[REQUIRED WORK]: Return every record below exactly as written, omitting any pictures.

(Version comparison data)
┄┄┄┄┄┄┄┄┄┄┄┄┄┄┄┄┄┄┄┄

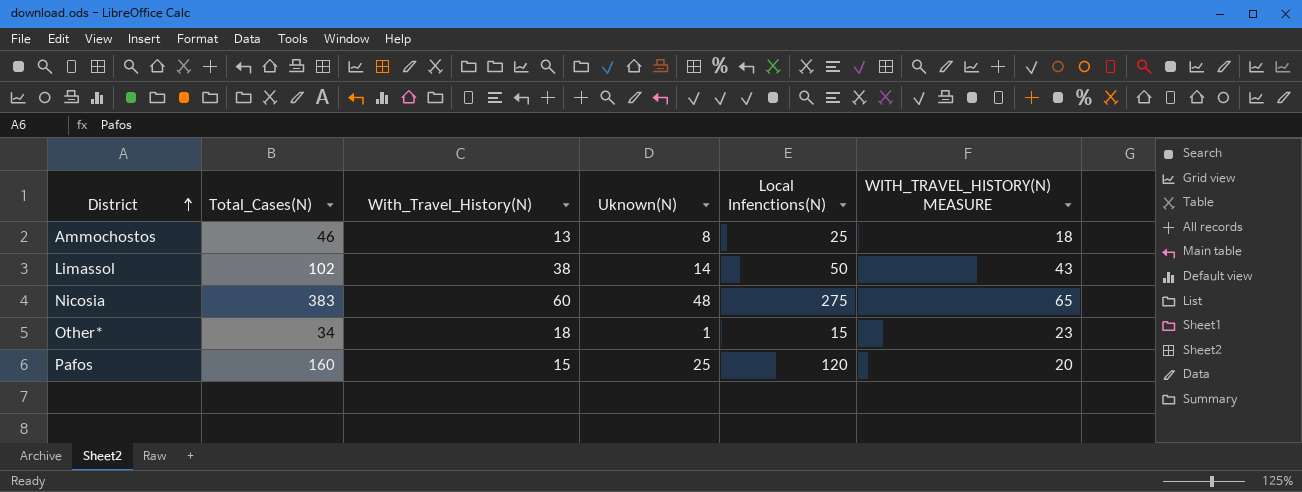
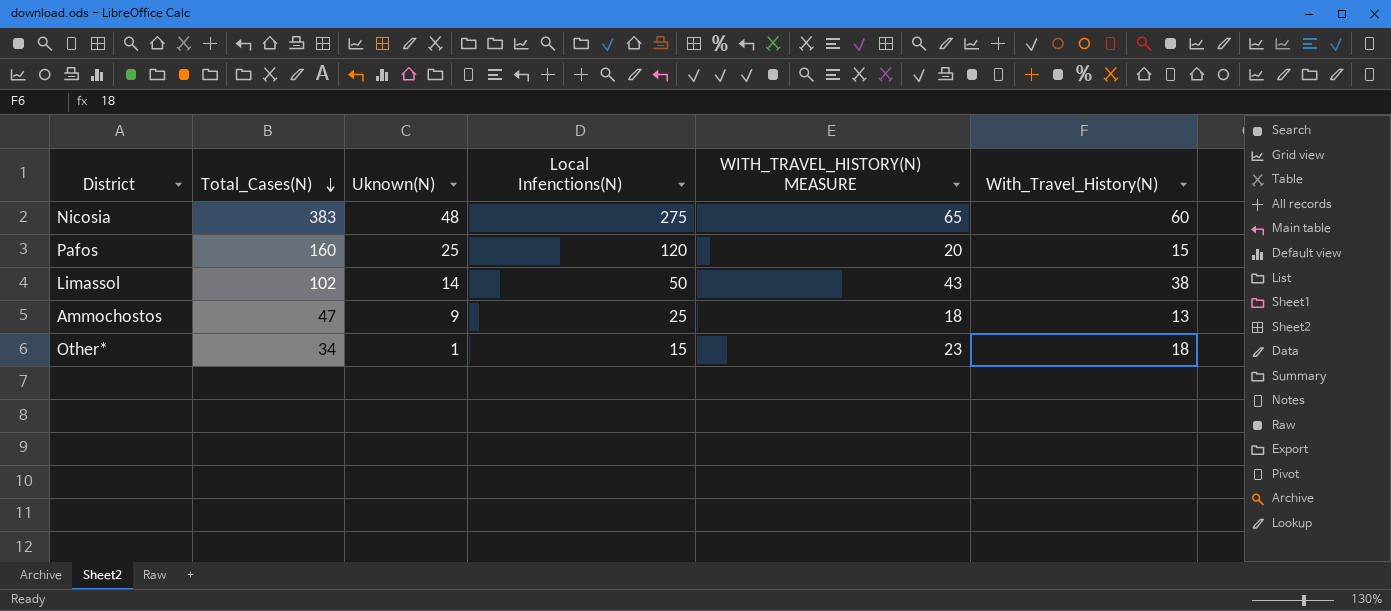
row order: District ascending -> Total_Cases(N) descending
column With_Travel_History(N) | position: 3 -> 6
Ammochostos | Total_Cases(N): 46 -> 47
Ammochostos | Uknown(N): 8 -> 9

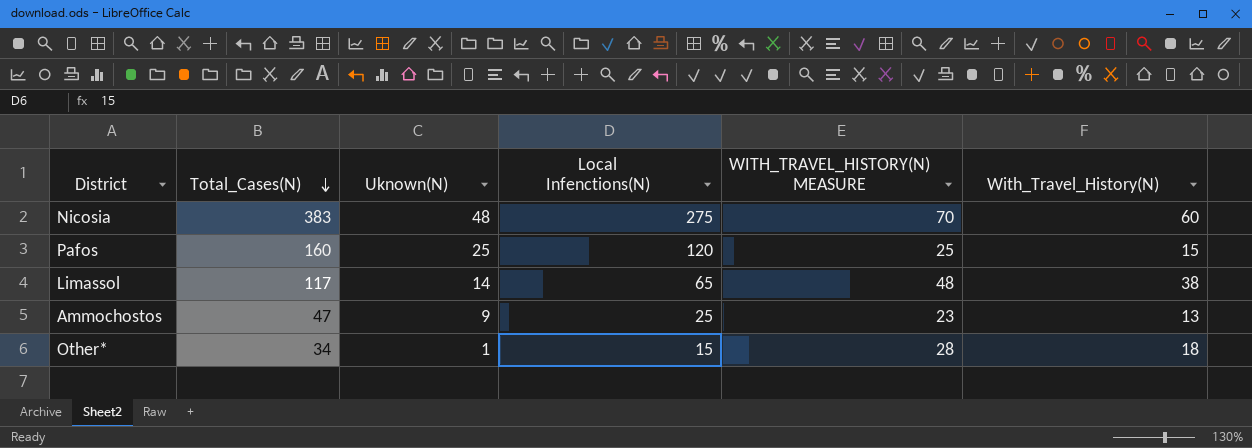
column WITH_TRAVEL_HISTORY(N) MEASURE | formula: [With_Travel_History(N)] + 5 -> [With_Travel_History(N)] + 10
Limassol | Total_Cases(N): 102 -> 117
Limassol | Local Infenctions(N): 50 -> 65

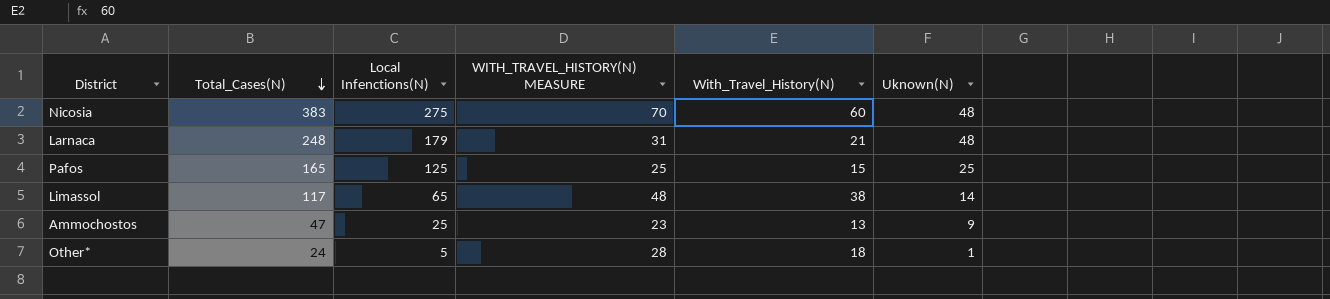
column Uknown(N) | position: 3 -> 6
row Larnaca: none -> 248 | 179 | 31 | 21 | 48
Pafos | Total_Cases(N): 160 -> 165
Pafos | Local Infenctions(N): 120 -> 125
Other* | Total_Cases(N): 34 -> 24
Other* | Local Infenctions(N): 15 -> 5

┄┄┄┄┄┄┄┄┄┄┄┄┄┄┄┄┄┄┄┄

[ANSWER]:
row order: District ascending -> Total_Cases(N) descending
column With_Travel_History(N) | position: 3 -> 6
Ammochostos | Total_Cases(N): 46 -> 47
Ammochostos | Uknown(N): 8 -> 9

column WITH_TRAVEL_HISTORY(N) MEASURE | formula: [With_Travel_History(N)] + 5 -> [With_Travel_History(N)] + 10
Limassol | Total_Cases(N): 102 -> 117
Limassol | Local Infenctions(N): 50 -> 65

column Uknown(N) | position: 3 -> 6
row Larnaca: none -> 248 | 179 | 31 | 21 | 48
Pafos | Total_Cases(N): 160 -> 165
Pafos | Local Infenctions(N): 120 -> 125
Other* | Total_Cases(N): 34 -> 24
Other* | Local Infenctions(N): 15 -> 5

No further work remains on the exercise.